[Items listed in a dataset]

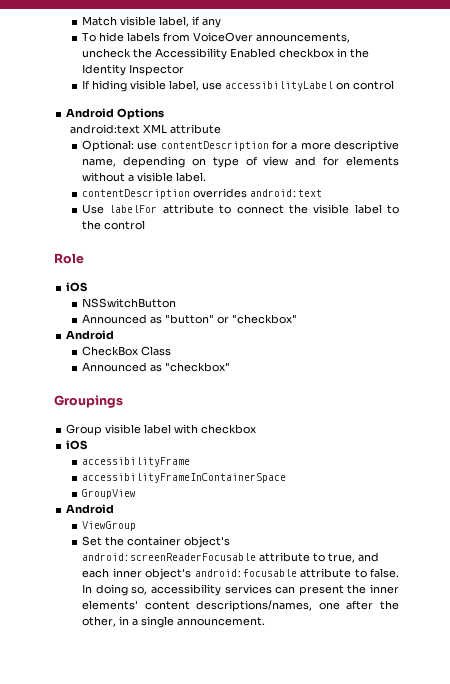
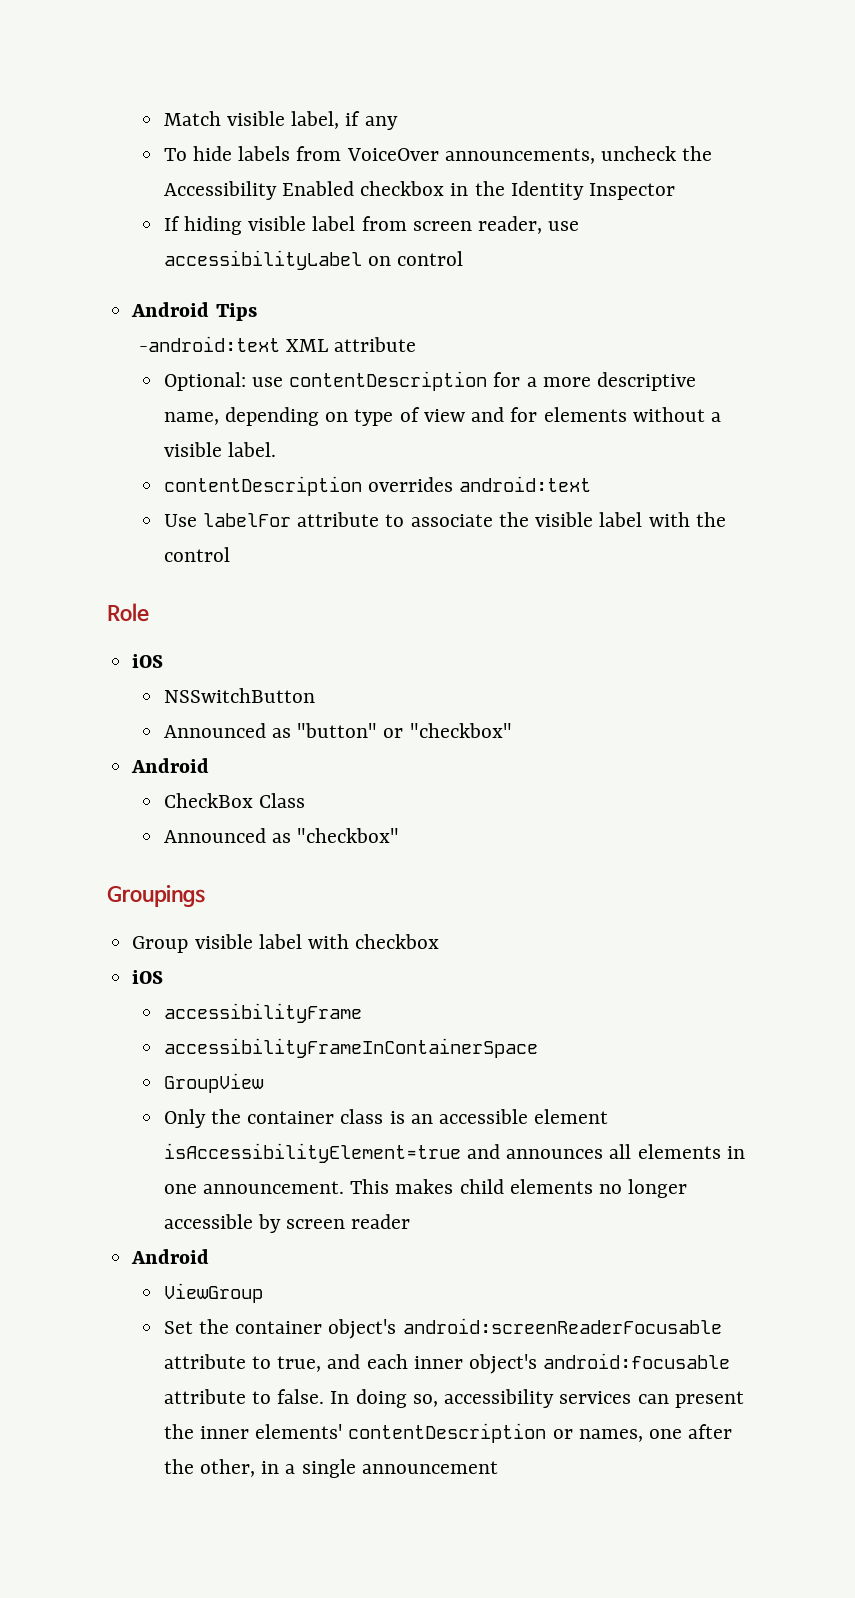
[169,80,200,91] label, -> [312,216,543,234] label from screen reader,
[117,108,165,120] [69,124,140,134] Options // android:text -> [215,303,257,321] [138,336,280,352] Tips // -android:text
[236,205,284,214] connect -> [410,514,493,527] associate
[387,205,400,214] to -> [648,512,690,527] with
(137, 494) none -> [163,1109,609,1128] [163,1143,745,1163] [163,1179,688,1198] [163,1214,411,1233] // Only the container class is an accessible element isAccessibilityElement=true and announces all elements in one announcement. This makes child elements no longer accessible by screen reader
[144,600,313,612] content descriptions/names, -> [348,1423,643,1443] contentDescription or names,
[177,617,266,626] announcement. -> [361,1461,498,1474] announcement

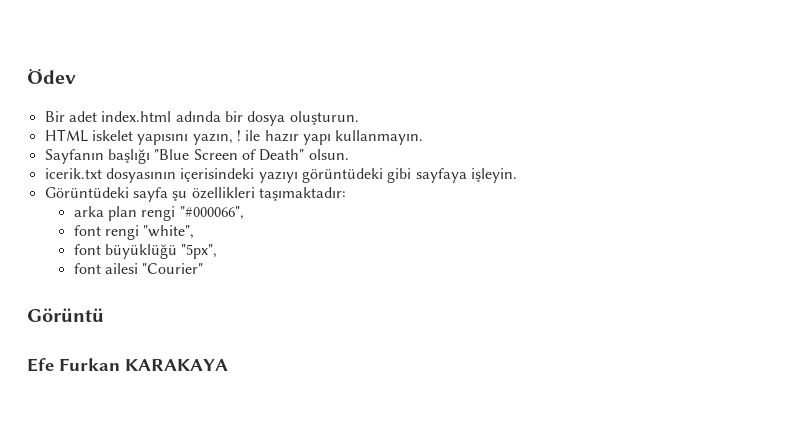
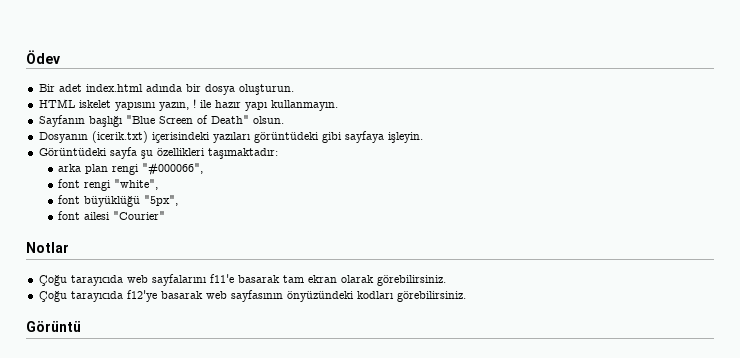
[44,168,298,183] icerik.txt dosyasının içerisindeki yazıyı -> [38,131,251,143] Dosyanın (icerik.txt) içerisindeki yazıları
[27,308,104,322] [27,358,228,372] Görüntü // Efe Furkan KARAKAYA -> [26,242,69,253] [38,274,446,286] [38,290,466,302] [26,321,81,332] Notlar // Çoğu tarayıcıda web sayfalarını f11'e basarak tam ekran olarak görebilirsiniz. // Çoğu tarayıcıda f12'ye basarak web sayfasının önyüzündeki kodları görebilirsiniz. // Görüntü

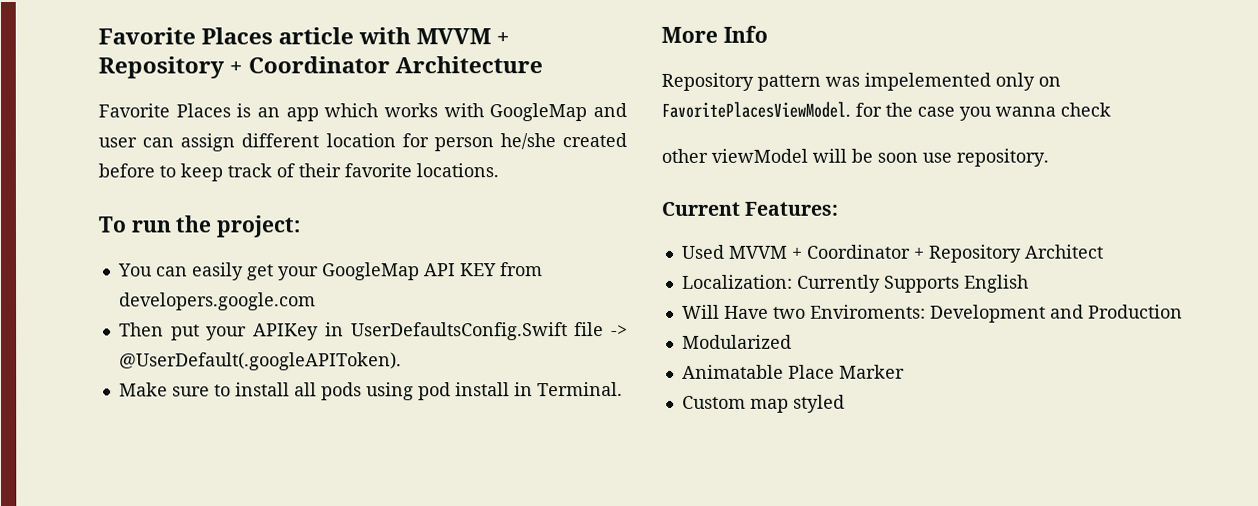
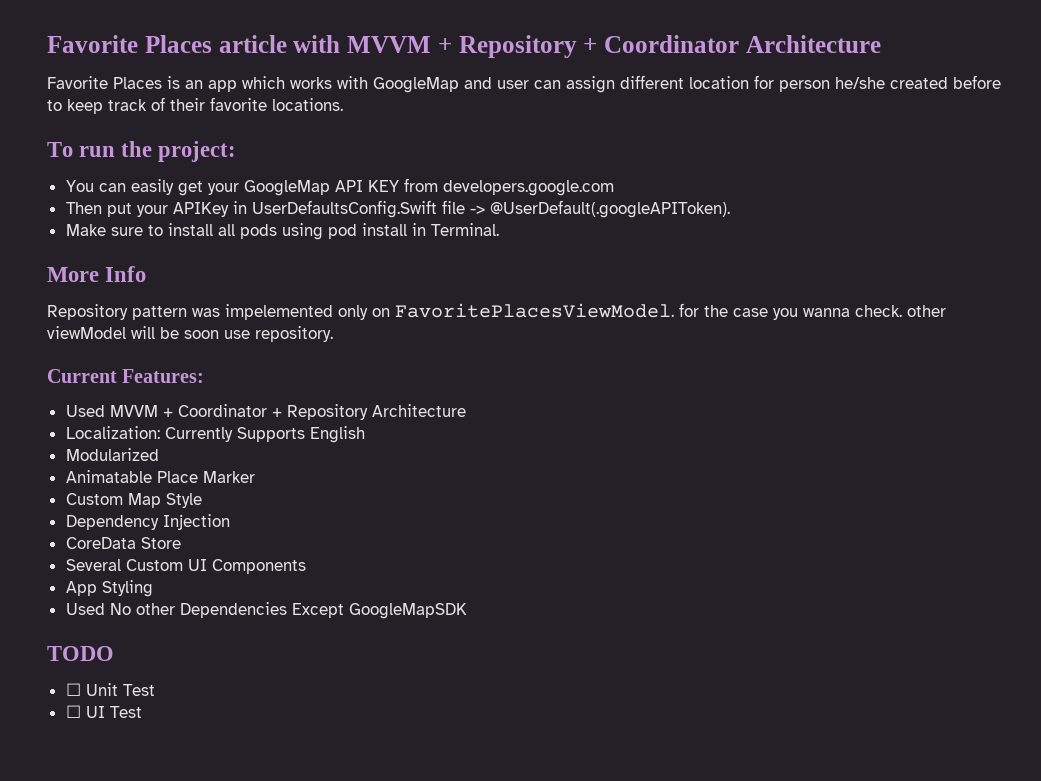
[1060,102,1111,117] check // -> [855,305,902,317] check.
[1023,244,1104,259] Architect -> [371,404,466,417] Architecture
[681,304,1183,323] // Will Have two Enviroments: Development and Production -> (365, 434) none
[749,394,845,413] map styled -> [127,493,202,508] [65,514,230,530] [65,537,181,549] [65,559,306,574] [65,580,153,597] [65,602,467,619] [47,646,114,661] [65,683,155,696] [65,705,142,718] Map Style // Dependency Injection // CoreData Store // Several Custom UI Components // App Styling // Used No other Dependencies Except GoogleMapSDK // TODO // ☐ Unit Test // ☐ UI Test

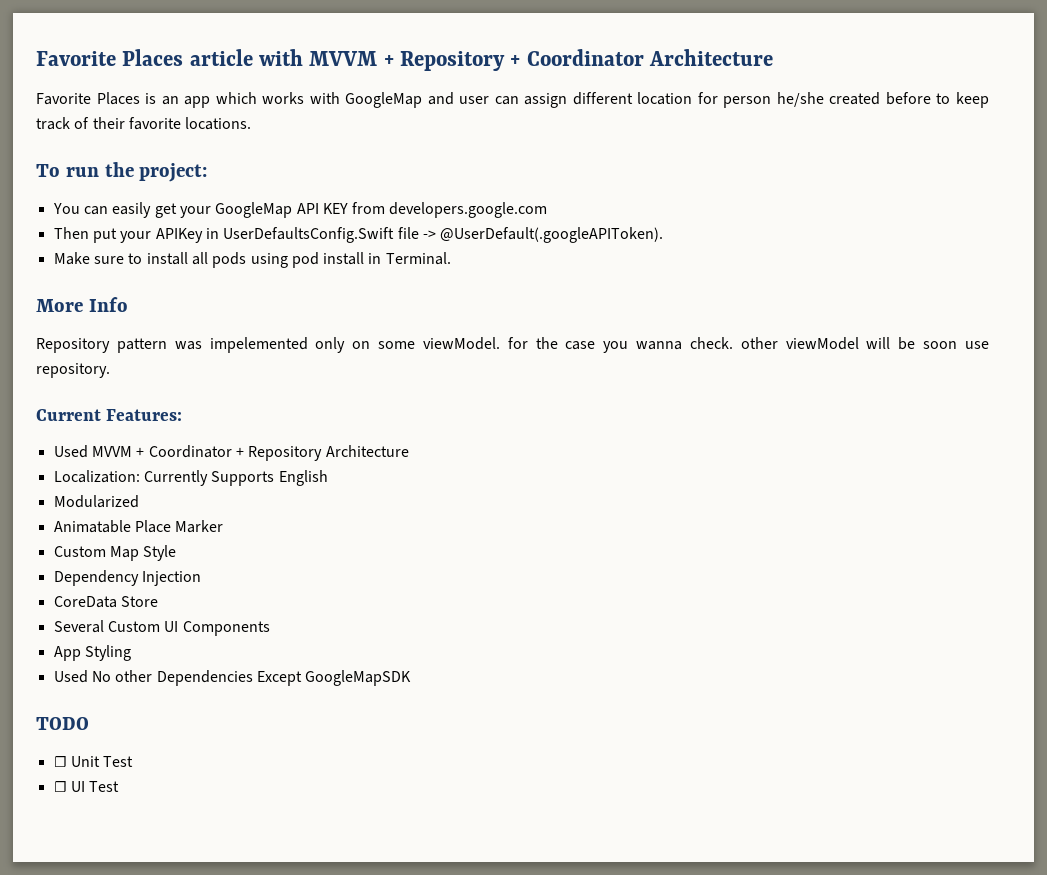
[395,303,674,318] FavoritePlacesViewModel. -> [378,337,500,350] some viewModel.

◆ Problem requirements:
Please take the lines from the beginning of the data above through the line holding "[387,205,400,214] to ->" and transcribe them exactly, without any pictures.

◆ Task solution:
[169,80,200,91] label, -> [312,216,543,234] label from screen reader,
[117,108,165,120] [69,124,140,134] Options // android:text -> [215,303,257,321] [138,336,280,352] Tips // -android:text
[236,205,284,214] connect -> [410,514,493,527] associate
[387,205,400,214] to -> [648,512,690,527] with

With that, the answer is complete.